According to our data, 20 percent of employees dial in to calls with coworkers right as they’re beginning; only 10 percent dial in at the last minute for client calls, and 14 percent for meetings with supervisors.
Workers are less patient when waiting for colleagues to join calls too. Twenty-four percent wait three minutes or less before hanging up on coworker conference calls, compared to 16 percent for client calls and 13 percent for leadership calls.
When internal meetings get the shaft, team morale and collaboration suffers.
Businesses need a better way to motivate staff to give calls with their peers the same attention as those with customers and company leaders. Consider these four tips for persuading employees to prioritize internal meetings:
1. Boost visibility with video
Our research also found that most employees (63%) feel conference call attendees are more likely to dial in on-time or early for video meetings versus strictly audio. Being physically seen holds participants accountable for showing up and paying attention throughout a meeting. Video platforms—and the positive etiquette they elicit—also help strengthen relationships between remote staff and employees in different offices who have fewer opportunities for face-to-face encounters.
2. Give each meeting a purpose (or else don’t schedule it)
When employees shuttle between multiple client meetings and overflowing inboxes, some internal meetings can seem like a time-suck. Unfortunately, some of them are. There’s value in bringing teams together to discuss an important project, brainstorm ideas or resolve a problem, but it’s still common for people to schedule internal huddles without a clear purpose or goal.
Organizations should train staff to ask themselves, “Is X topic more appropriate for a meeting or an email?” before clicking “Send” on an internal meeting invite. The fewer wasteful internal calls employees attend, the more likely they are to be engaged (and on time) when important ones arise.

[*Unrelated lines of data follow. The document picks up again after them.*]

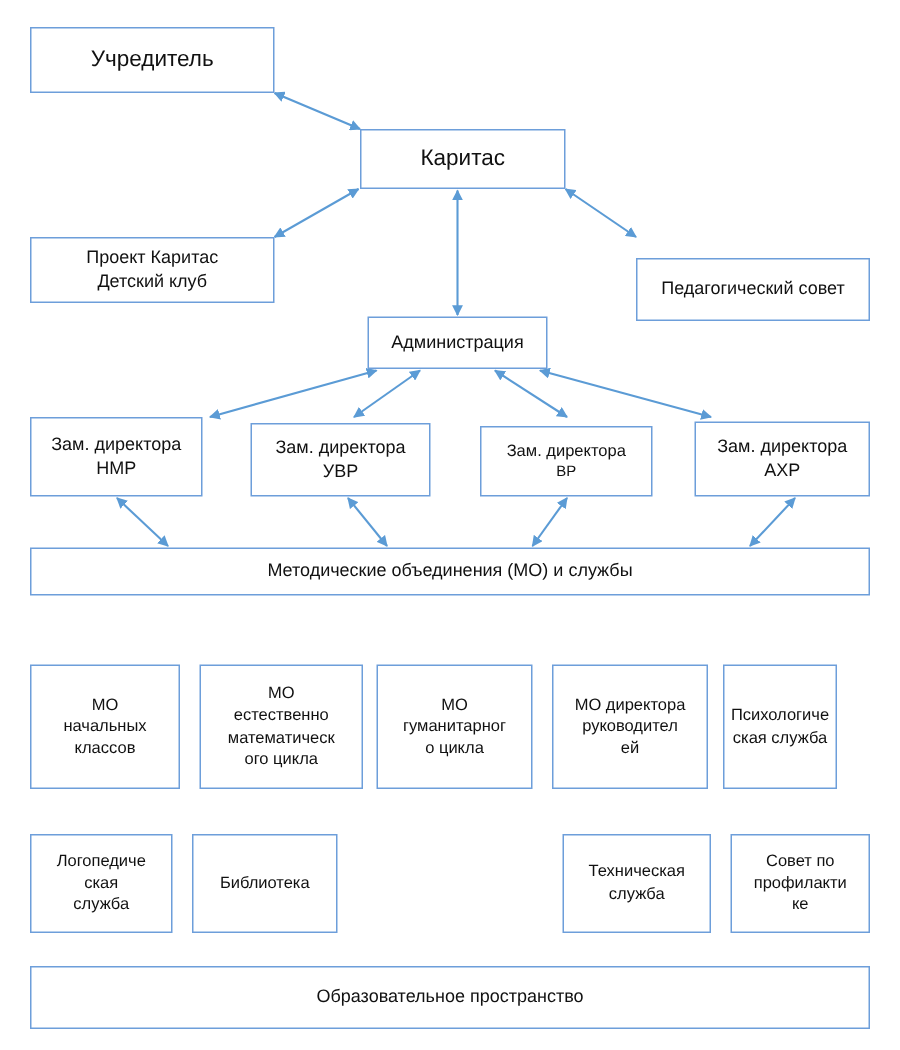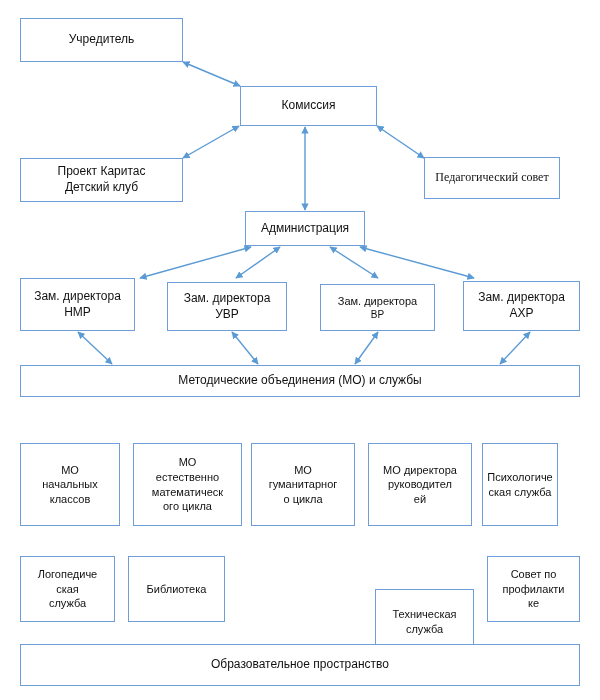"Учредитель" .f13 { font-size: 12px -> 15px }
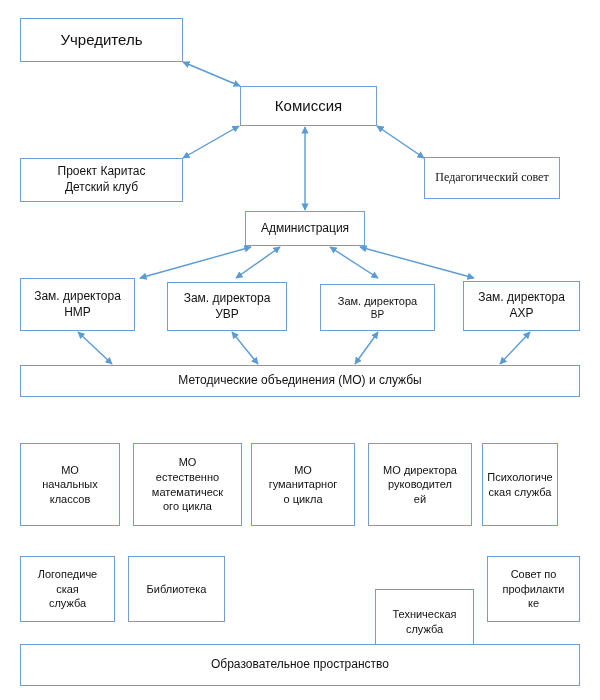"Комиссия" span.txt { text: Комиссия -> Каритас }
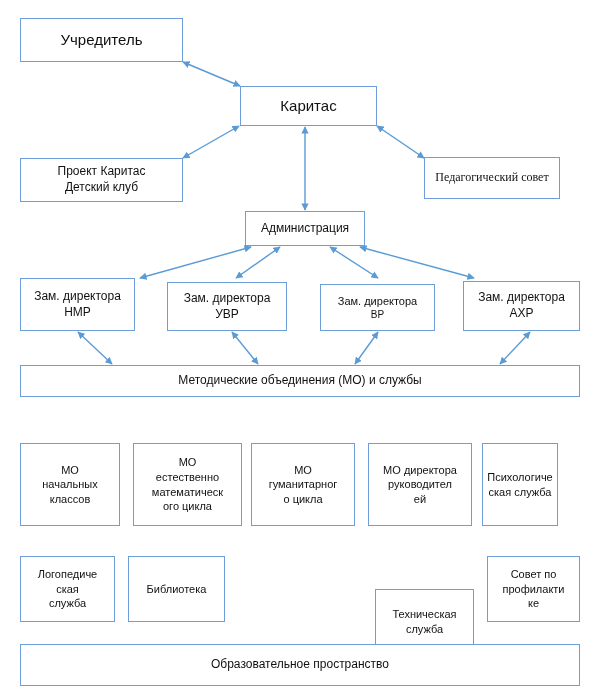"Педагогический совет" div.node { font-family: Liberation Serif, serif -> none; top: 157px -> 172px; width: 136px -> 156px }
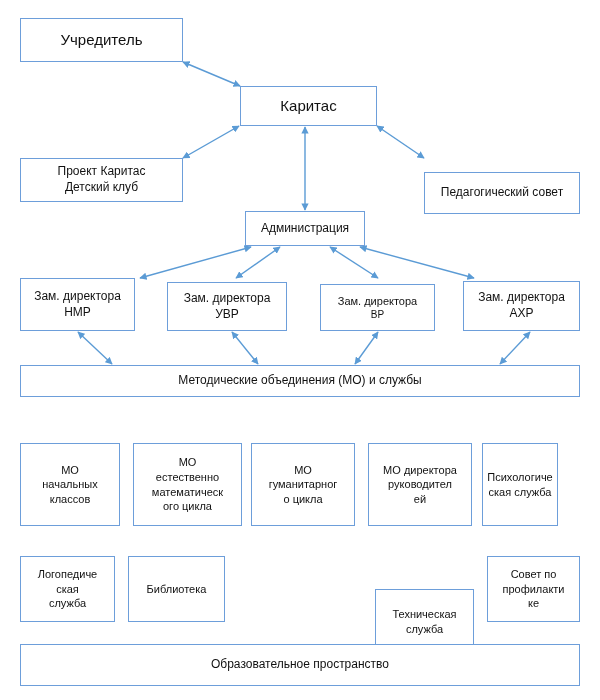"Техническая" div.node { margin-top: 33px -> none }
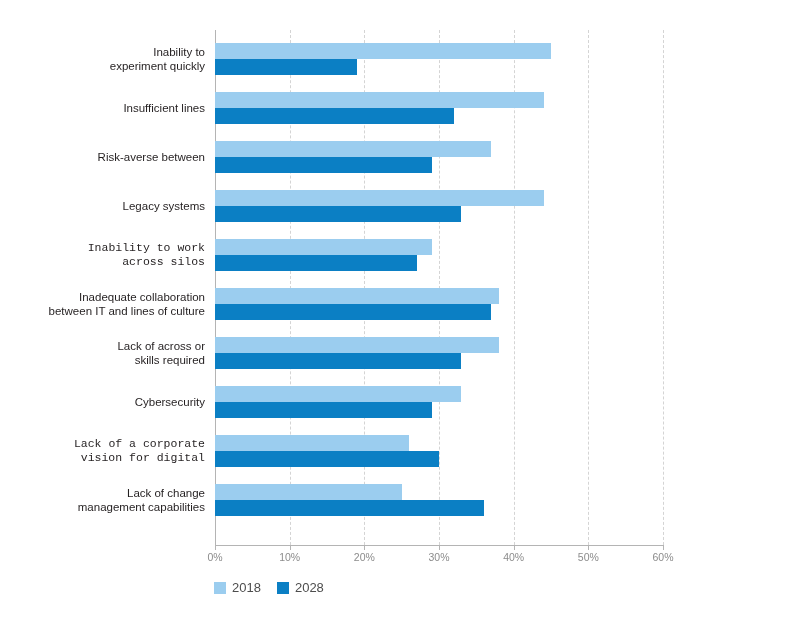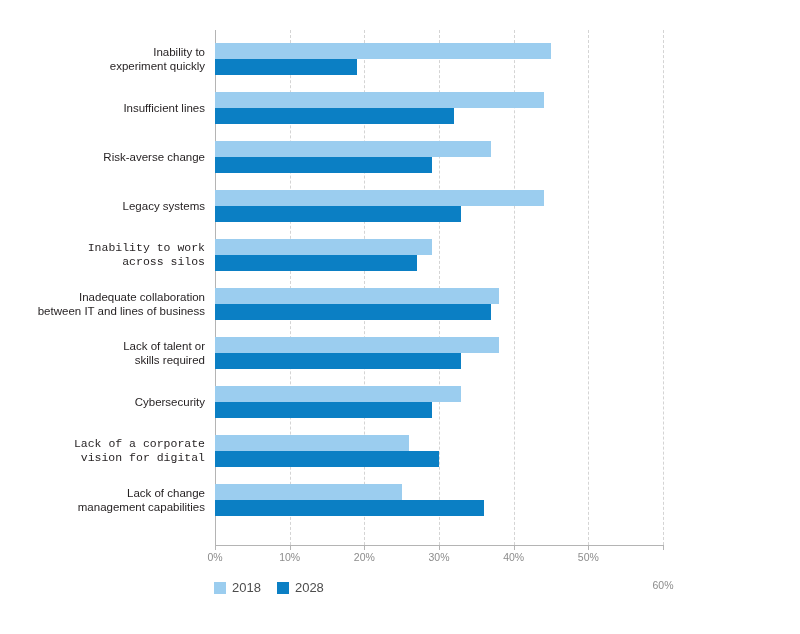"Risk-averse change" div { text: change -> between }
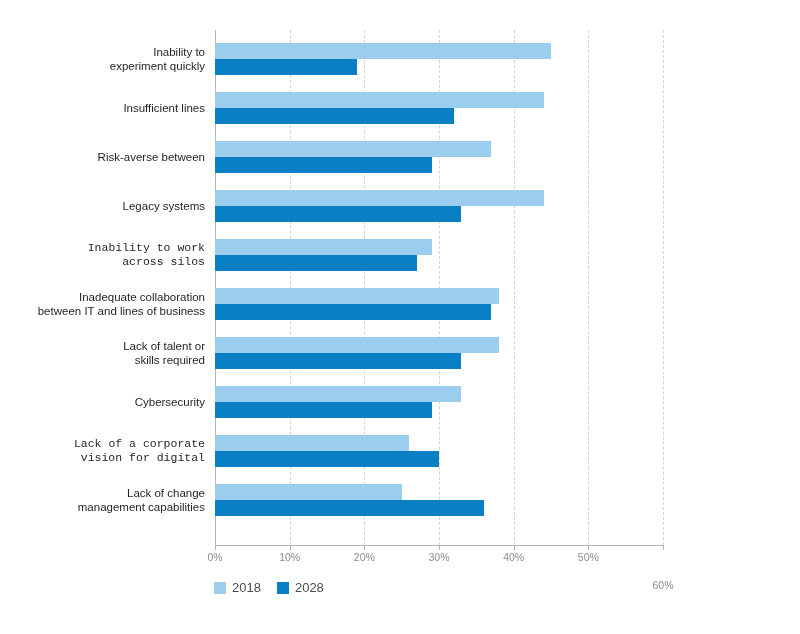"between IT and lines of" div { text: business -> culture }
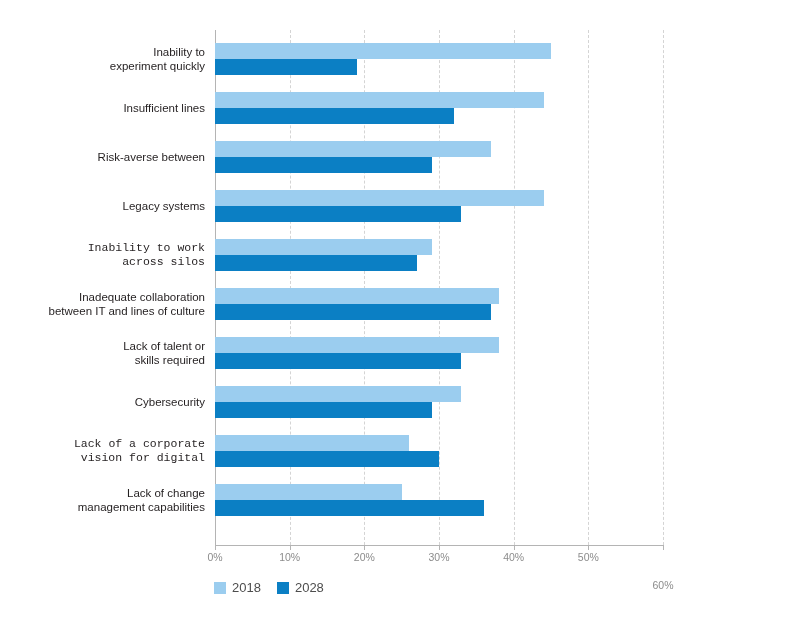"Lack of talent or" div { text: talent -> across }
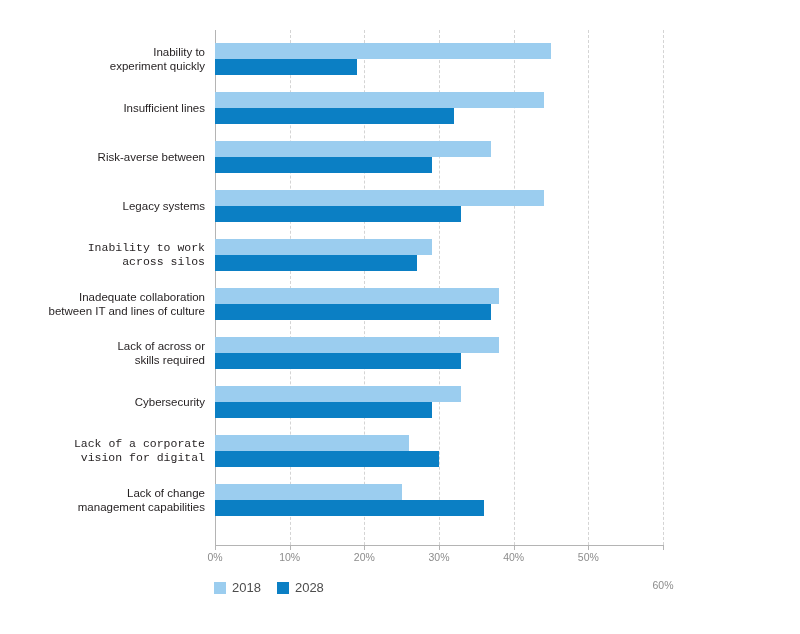"60%" div.tick-label { margin-top: 28px -> none }
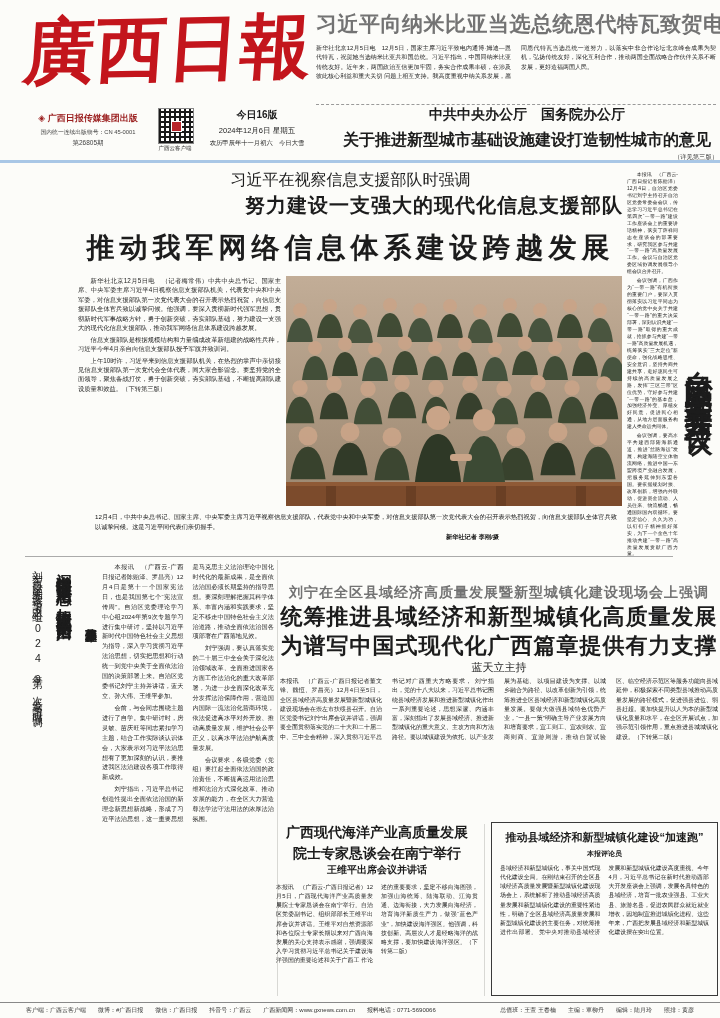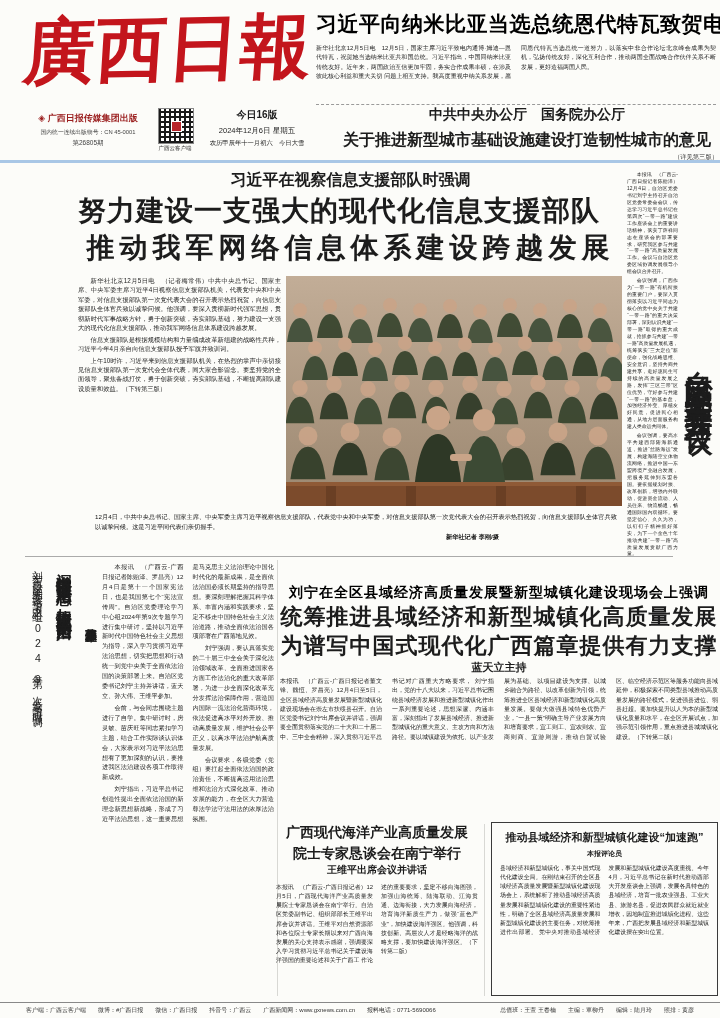"习近平向纳米比亚当选总统恩代特瓦致贺电" .hd { color: #000000 -> #737373 }
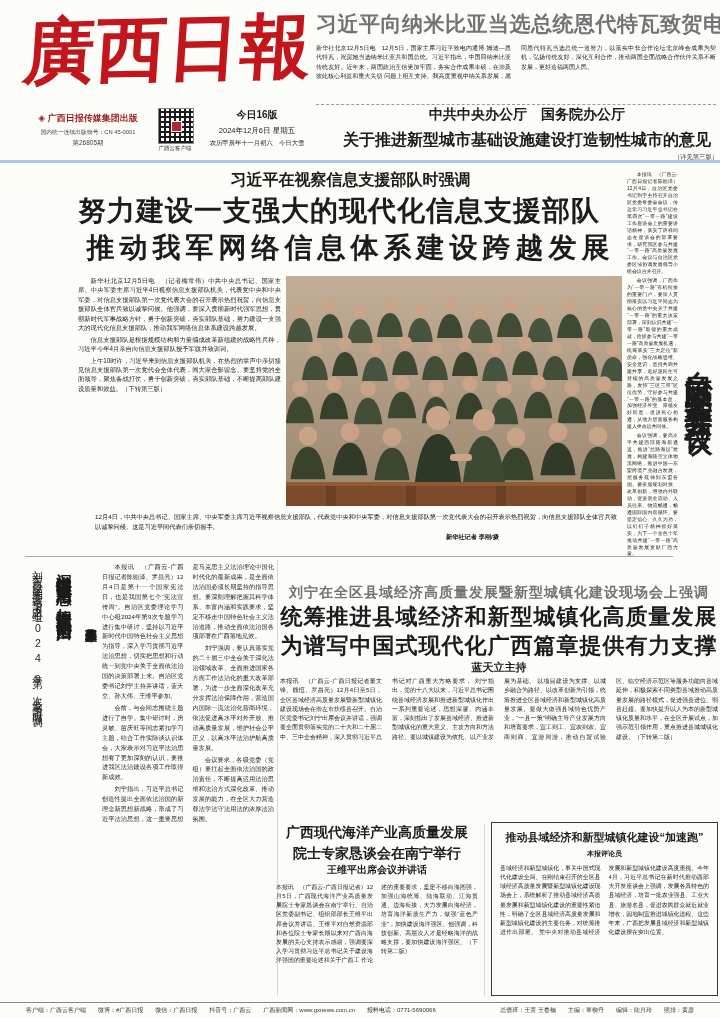"习近平在视察信息支援部队时强调" #leadkicker { font-weight: bold -> normal }
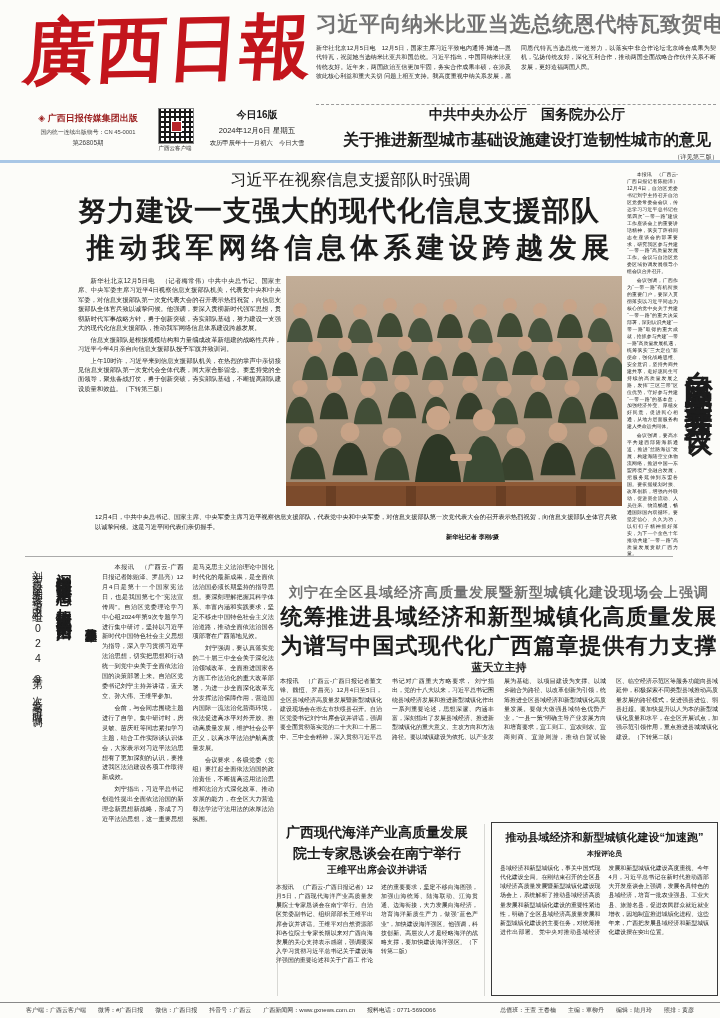"努力建设一支强大的现代化信息支援部队" #leadh1 { font-size: 28px -> 20px; text-align: left -> right }
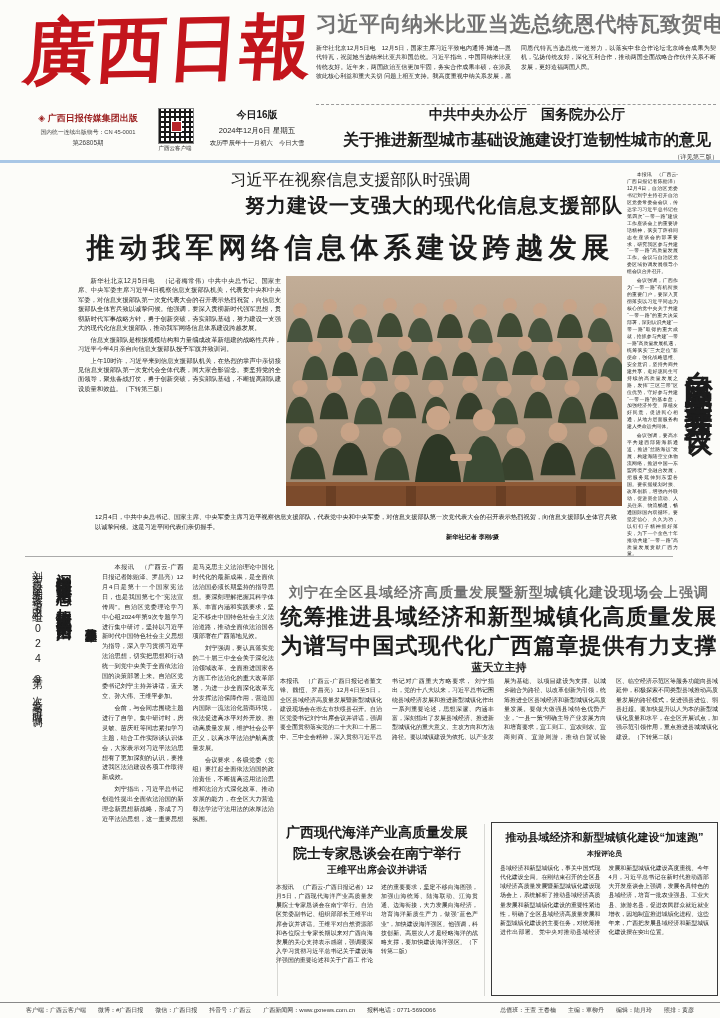"蓝天立主持" #ce-presider { font-weight: bold -> normal }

3. Invite the right people
As employees sketch out agendas for upcoming internal conference calls, it’s also important to note whether or not they have an item to discuss (or question to ask) with each invited coworker. Five people don’t need to sit on a call if only three people are involved in the conversation.
Even when meeting organizers have specific business to discuss with a colleague, they should determine if it would be better suited to a 1:1 call or email rather than looping them into a bigger conference.
4. Bridge the gap between conferencing and collaboration
Even when bound to a cubicle, workers today are constantly communicating with each other via email, instant messaging and other collaboration apps. In many organizations, it’s become standard procedure that colleagues can share files with each other and edit documents in tandem with a few clicks.
Conference calls shouldn’t be a vacuum where these collaboration capabilities suddenly stop. Businesses need to invest in conference tools that accommodate the multimedia-rich, interactive communication staff expect so that meetings aren’t an interruption, but an extension of the work they’re already doing.